What is it?: The forthcoming 5,000-plus-seat music venue at Monte Carlo (aka the soon-to-be Park MGM), which we recently toured despite ongoing construction.
Where on property is it?: It’s on the southeast corner of the casino, where the Lance Burton Theater once sat. It also welcomes you from the north as you drive into Park Las Vegas from Park Avenue.
When does it open?: December 17 with Stevie Nicks and The Pretenders.
How will I get there? Park your vehicle at Monte Carlo, where there will be locals-only spots (event-parking rates still apply), or travel by tram. In true exit-through-the-gift-shop form, you must enter from or depart through the casino.
What will I need before reaching my seat? An adult drink, clearly, from one of the venue’s seven bars (or, if you’re sitting in VIP, there's bottle service). Though food-and-beverage details still aren't available, you should eat before entering, or you'll likely have to wait until leaving what's being characterized as a beverage-focused venue—one that's surrounded by dining options both inside the casino and outside at Park Las Vegas.

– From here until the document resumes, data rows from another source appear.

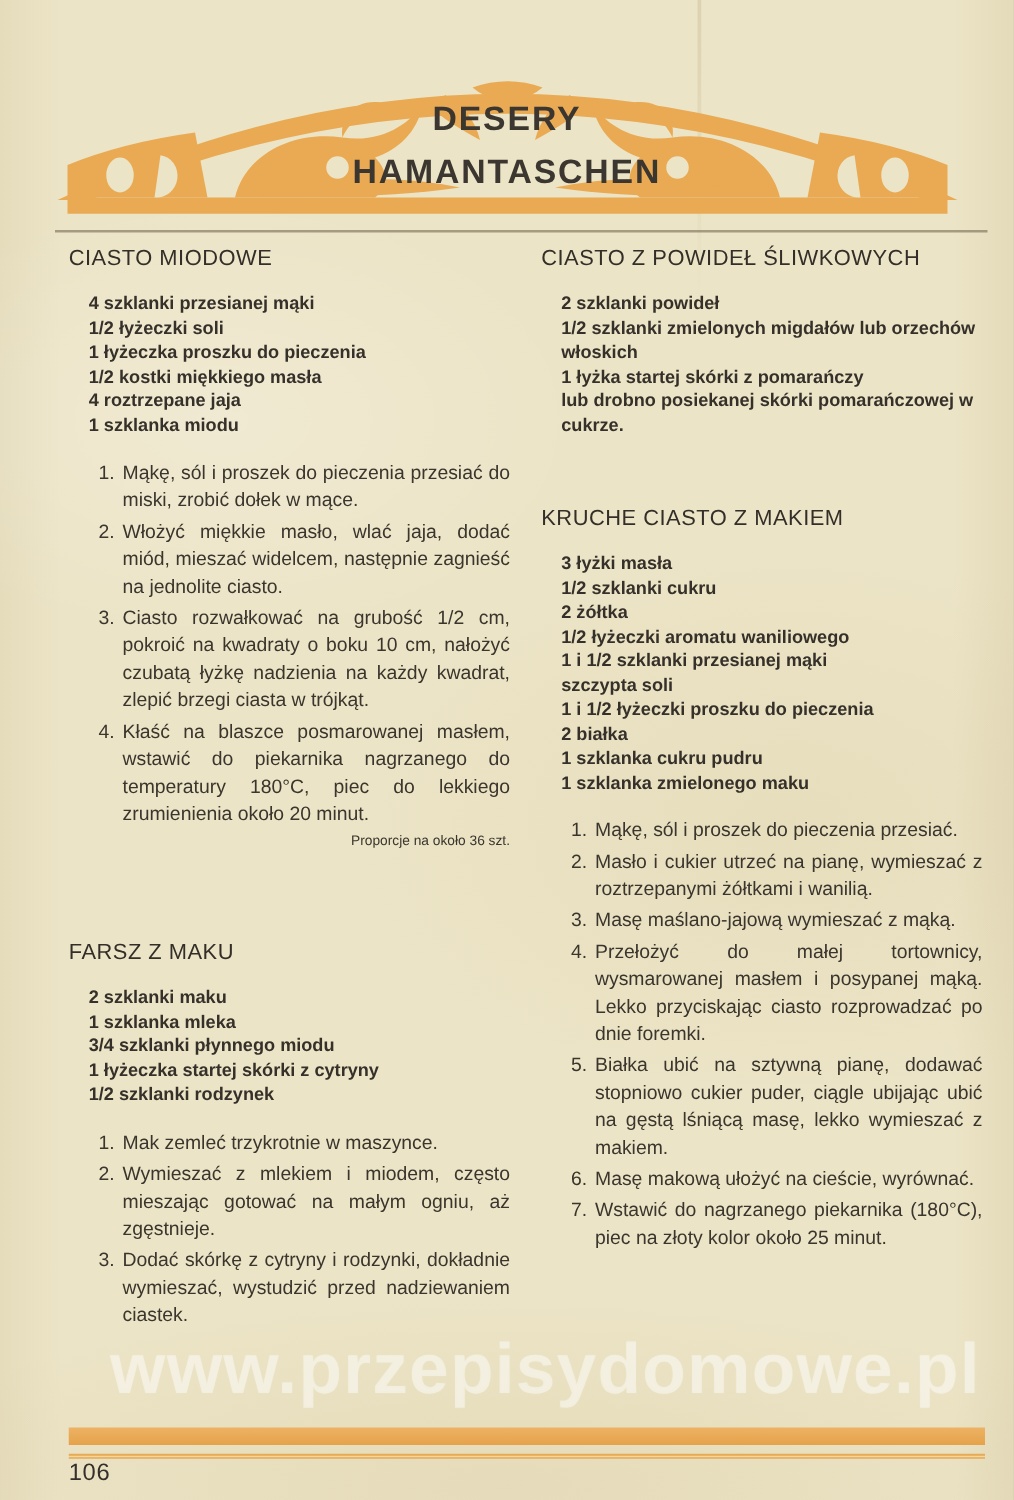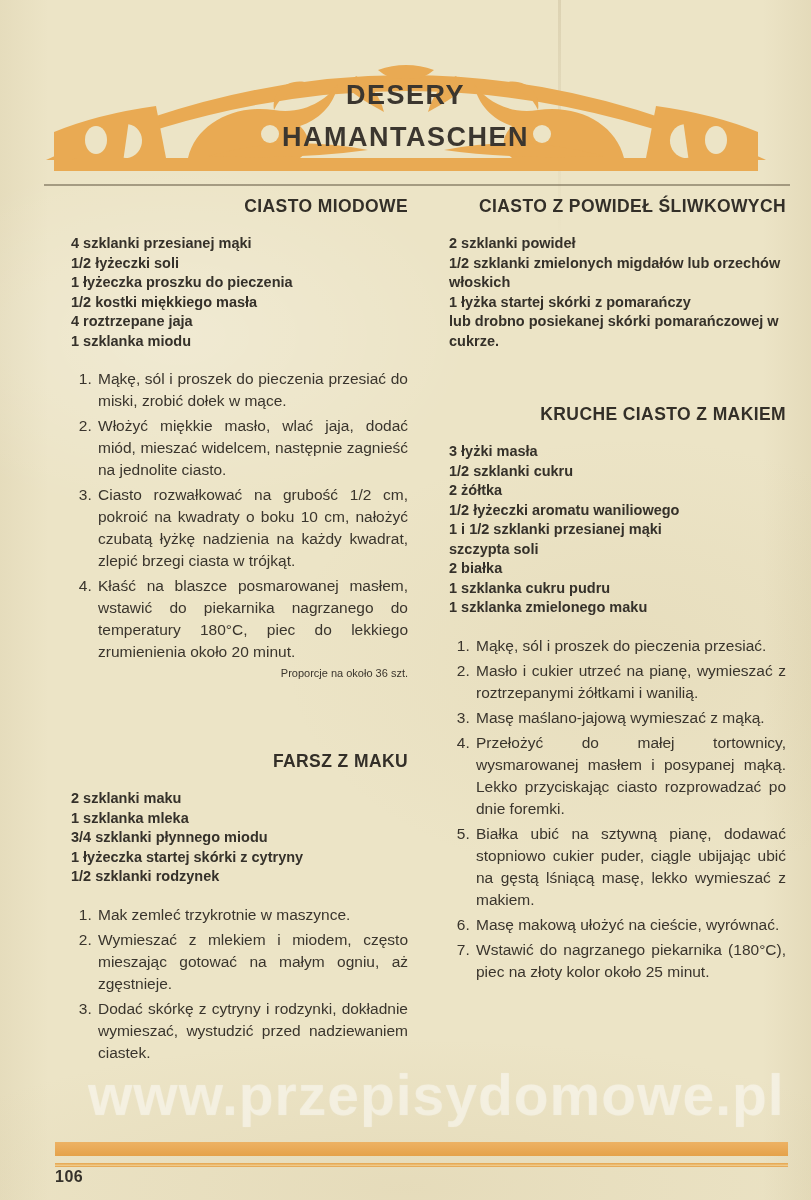--- a/index.html
+++ b/index.html
@@ -45,8 +45,8 @@
   .col-right{left:433px;}
 
   .recipe-title{
-    font-size:17.5px;font-weight:bold;letter-spacing:.4px;
-    margin:0 0 17px 0;color:#332f28;text-align:right;
+    font-size:17.5px;font-weight:normal;letter-spacing:.4px;
+    margin:0 0 17px 0;color:#332f28;
   }
   .recipe{margin:0;}
   .ingredients{

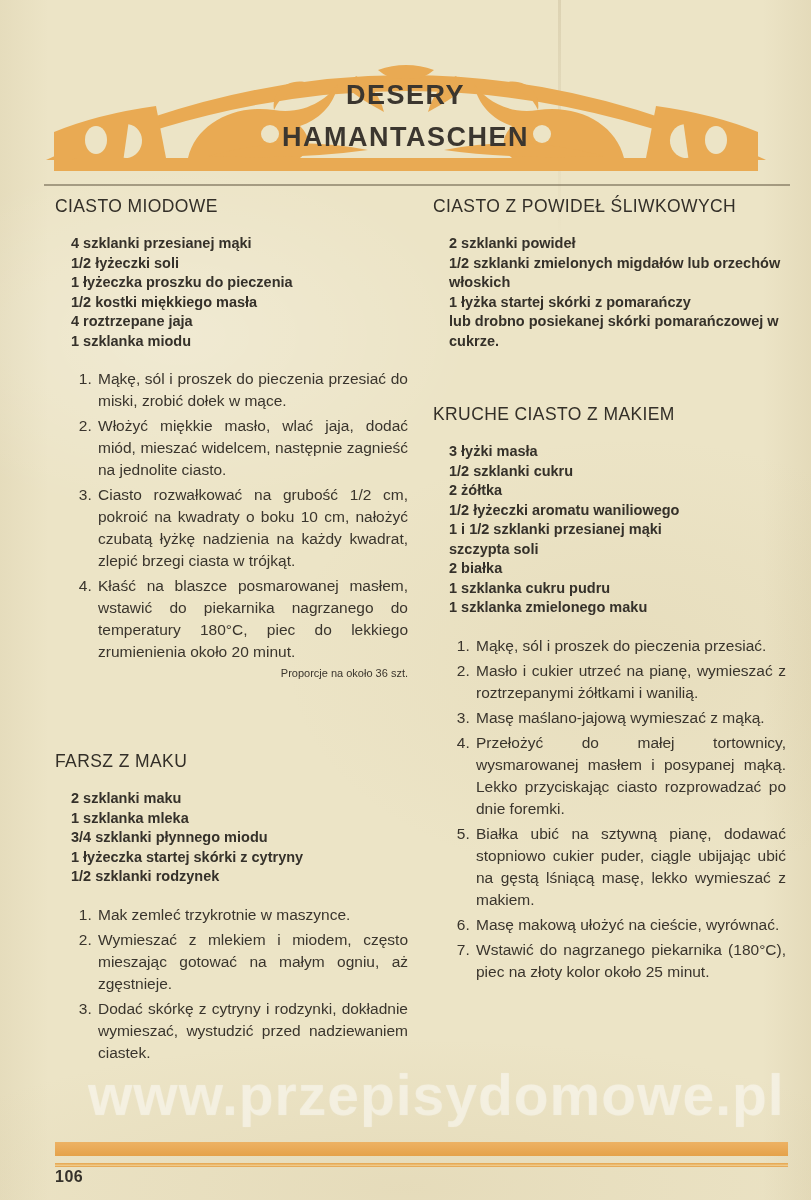--- a/index.html
+++ b/index.html
@@ -205,6 +205,7 @@
           <li>1/2 łyżeczki aromatu waniliowego</li>
           <li>1 i 1/2 szklanki przesianej mąki</li>
           <li>szczypta soli</li>
+          <li>1 i 1/2 łyżeczki proszku do pieczenia</li>
           <li>2 białka</li>
           <li>1 szklanka cukru pudru</li>
           <li>1 szklanka zmielonego maku</li>

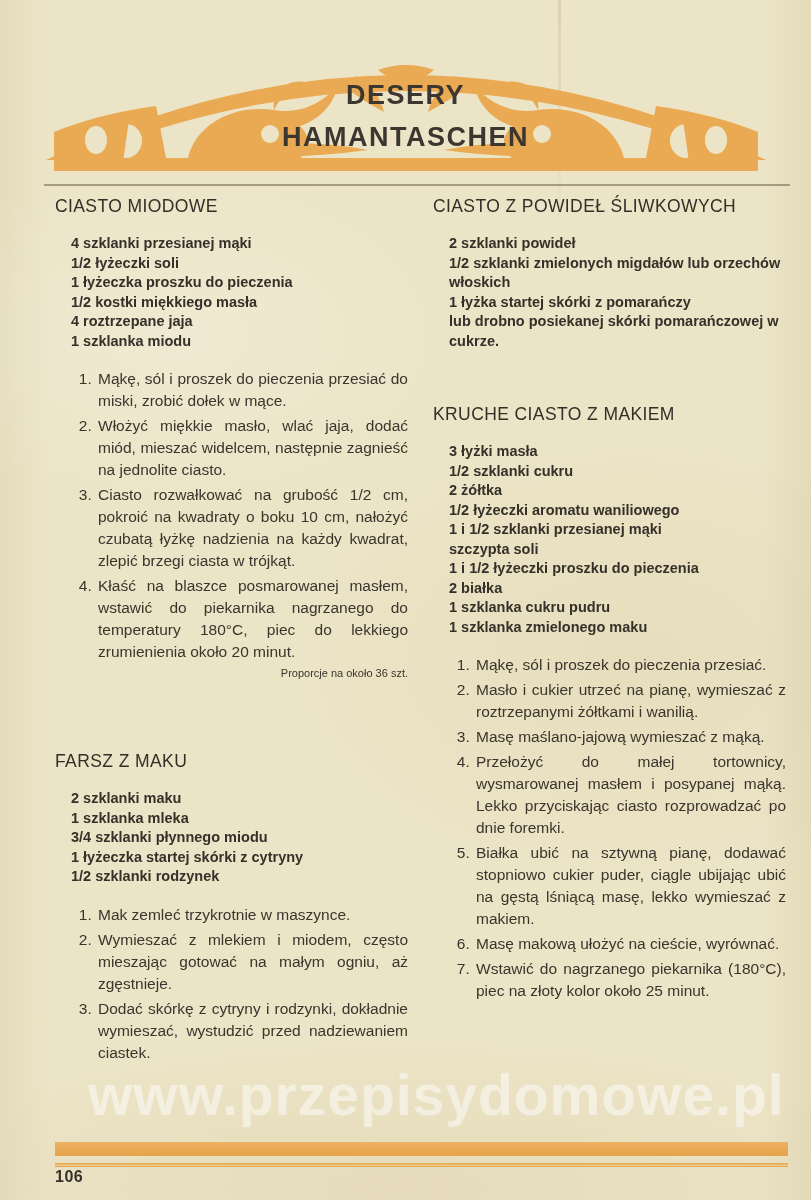--- a/index.html
+++ b/index.html
@@ -81,7 +81,7 @@
   }
   .page-number{
     position:absolute;left:55px;top:1168px;
-    font-size:16px;font-weight:bold;color:#35312a;letter-spacing:.5px;
+    font-size:19px;font-weight:normal;color:#35312a;letter-spacing:.5px;
   }
   .watermark{
     position:absolute;left:88px;top:1062px;width:700px;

Which means another excuse to enjoy Shake Shack.
Where might my seats be? There’s a floor orchestra section with temporary seating, a low orchestra section and a high orchestra section, with the low orchestra’s seating able to retract telescopically to expand the floor’s seating (or general-admission standing) area. At the top sits the balcony section—the farthest seat being no more than 145 feet from the stage— which can be curtained off for more intimate shows. In all, 5,200 seats, with a 6,400 capacity during maximum GA shows.

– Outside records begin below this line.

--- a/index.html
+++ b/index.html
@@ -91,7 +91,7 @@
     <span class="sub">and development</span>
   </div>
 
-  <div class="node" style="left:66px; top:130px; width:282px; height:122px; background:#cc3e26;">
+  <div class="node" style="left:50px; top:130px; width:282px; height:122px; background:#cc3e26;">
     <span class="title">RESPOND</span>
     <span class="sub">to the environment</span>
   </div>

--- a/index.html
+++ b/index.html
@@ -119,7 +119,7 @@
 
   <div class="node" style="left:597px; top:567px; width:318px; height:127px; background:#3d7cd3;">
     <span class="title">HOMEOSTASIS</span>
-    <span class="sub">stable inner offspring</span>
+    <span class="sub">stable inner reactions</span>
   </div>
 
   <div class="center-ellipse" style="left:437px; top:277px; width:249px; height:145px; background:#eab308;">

What entertainment will be on offer? MGM Resorts likes the big guns, so it’s going after both midlevel-venue music acts (like Nicks) as well as those who regularly play arenas (like Bruno Mars, scheduled for December 30 and 31). The only residencies—ahem, MGM will be referring to them as “extended engagements”—announced thus far belong to Mars and to Cher, whose “Classic Cher” gigs begin February 8.
Park Theater will also feature headliner stand-up comics (Katt Williams was recently announced for January 7) and a configuration versatile enough to host UFC and boxing matches, award shows and galas, and even basketball games. (Yes, the floor fits a full basketball court.) “We want to be more flexible with acts,” says Dan Bernbach, Park Theater’s general manager and executive director. “We want a wide variety of [music] genres and entertainment acts. Instead of three or four mainstay acts, we want shorter engagements and more diversity.”
So who do we beg to book Radiohead and Frank Ocean? Jokes aside, MGM’s central booking department will be filling the calendar, with assistance from promoters such as AEG, Live Nation and others.
What about the stage? It’s staggering—we’re talking 40 feet tall by 140 feet wide, which is 20 feet wider than the stage at the Colosseum, Park Theater’s chief competitor. And like the seating, the staging can be draped for added intimacy. An LED wall 80 feet wide and 40 feet tall will backdrop the performers onstage. And nine HD 4K projectors can cover screens on either side and over the speakers high above. “The performer can customize the show for the venue,” Bernbach says. You reading this, Trent Reznor?
What does Park Theater have over its competitors? Unlike Colosseum, the Chelsea and the Axis, its position in the casino allows for windows—huge floor-to-ceiling panels on each level so natural sunlight floods the venue early in the evening. And outdoor balconies allow patrons to get fresh air and a south-Strip view. Now all it needs are some millennial-friendly (and millennial-budget-friendly) extended engagements, and Park could be the large-theater venue to beat on Las Vegas Boulevard.